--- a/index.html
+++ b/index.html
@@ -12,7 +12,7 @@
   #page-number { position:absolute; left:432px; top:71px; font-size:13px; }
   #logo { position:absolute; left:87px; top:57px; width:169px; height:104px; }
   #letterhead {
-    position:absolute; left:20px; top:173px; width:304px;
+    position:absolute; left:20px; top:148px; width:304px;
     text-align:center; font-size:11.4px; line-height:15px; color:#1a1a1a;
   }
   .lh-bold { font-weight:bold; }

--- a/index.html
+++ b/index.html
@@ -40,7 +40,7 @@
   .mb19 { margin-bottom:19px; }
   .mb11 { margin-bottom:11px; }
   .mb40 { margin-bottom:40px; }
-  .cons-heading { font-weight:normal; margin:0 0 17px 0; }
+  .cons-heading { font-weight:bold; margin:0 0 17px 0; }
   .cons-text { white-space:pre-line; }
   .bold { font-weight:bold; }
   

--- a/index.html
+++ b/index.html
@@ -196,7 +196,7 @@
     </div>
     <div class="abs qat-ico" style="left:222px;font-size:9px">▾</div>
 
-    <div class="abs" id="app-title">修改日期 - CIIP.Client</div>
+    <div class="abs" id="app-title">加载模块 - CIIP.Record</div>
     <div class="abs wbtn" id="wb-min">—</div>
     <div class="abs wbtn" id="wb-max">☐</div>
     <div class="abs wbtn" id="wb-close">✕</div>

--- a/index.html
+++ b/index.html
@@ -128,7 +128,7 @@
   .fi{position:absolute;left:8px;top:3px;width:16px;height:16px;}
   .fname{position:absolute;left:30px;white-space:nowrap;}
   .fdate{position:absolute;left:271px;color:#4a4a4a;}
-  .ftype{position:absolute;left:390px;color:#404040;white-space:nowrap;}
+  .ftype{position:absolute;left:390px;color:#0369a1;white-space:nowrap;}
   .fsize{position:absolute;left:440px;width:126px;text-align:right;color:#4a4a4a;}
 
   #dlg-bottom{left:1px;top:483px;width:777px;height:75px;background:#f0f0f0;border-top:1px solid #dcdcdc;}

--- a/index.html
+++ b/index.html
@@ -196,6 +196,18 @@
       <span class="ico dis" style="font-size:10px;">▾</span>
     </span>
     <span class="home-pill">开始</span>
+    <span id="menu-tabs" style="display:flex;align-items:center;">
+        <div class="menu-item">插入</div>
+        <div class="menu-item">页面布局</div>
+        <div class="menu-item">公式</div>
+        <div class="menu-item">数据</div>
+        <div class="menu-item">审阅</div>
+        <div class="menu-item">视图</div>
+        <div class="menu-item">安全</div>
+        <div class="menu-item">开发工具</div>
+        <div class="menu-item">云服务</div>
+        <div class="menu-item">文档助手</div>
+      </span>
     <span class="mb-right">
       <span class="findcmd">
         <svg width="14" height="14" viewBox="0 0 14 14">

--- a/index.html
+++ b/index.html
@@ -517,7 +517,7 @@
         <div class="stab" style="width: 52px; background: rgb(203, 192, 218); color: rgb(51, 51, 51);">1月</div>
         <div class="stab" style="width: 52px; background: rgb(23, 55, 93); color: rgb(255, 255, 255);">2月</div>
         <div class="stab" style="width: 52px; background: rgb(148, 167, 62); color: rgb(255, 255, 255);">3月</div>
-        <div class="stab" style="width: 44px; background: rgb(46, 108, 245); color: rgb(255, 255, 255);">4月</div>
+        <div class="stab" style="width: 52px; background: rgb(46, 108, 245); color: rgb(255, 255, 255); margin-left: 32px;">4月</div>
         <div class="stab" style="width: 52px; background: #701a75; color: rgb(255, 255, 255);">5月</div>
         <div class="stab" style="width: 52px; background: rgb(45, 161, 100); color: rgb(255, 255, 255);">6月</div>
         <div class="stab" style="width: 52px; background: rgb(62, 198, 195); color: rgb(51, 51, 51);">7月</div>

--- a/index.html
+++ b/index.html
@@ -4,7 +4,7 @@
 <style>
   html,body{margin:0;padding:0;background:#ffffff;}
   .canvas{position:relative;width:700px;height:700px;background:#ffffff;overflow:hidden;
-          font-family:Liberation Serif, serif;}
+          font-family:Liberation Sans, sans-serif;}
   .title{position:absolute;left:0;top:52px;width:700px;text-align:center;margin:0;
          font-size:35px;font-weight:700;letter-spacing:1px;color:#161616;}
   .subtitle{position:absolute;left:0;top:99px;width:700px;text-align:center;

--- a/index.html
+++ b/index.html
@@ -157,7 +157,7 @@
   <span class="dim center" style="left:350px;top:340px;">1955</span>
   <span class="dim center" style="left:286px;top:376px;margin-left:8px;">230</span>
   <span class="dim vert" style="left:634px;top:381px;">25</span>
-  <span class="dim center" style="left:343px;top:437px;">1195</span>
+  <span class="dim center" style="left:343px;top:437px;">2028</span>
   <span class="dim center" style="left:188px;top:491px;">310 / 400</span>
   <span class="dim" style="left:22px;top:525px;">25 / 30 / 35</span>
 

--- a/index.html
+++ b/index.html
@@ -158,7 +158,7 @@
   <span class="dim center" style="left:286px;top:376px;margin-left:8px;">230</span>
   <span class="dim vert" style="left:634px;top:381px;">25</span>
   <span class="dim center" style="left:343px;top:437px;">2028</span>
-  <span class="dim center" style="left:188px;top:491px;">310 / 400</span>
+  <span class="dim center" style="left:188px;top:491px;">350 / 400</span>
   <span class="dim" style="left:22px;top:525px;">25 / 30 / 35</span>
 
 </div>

TASK TO CARRY OUT |
Examine the listing line by line and give the number of lines where "ffffff" occurs, with nothing added.

OUTPUT FOR THIS EXERCISE |
2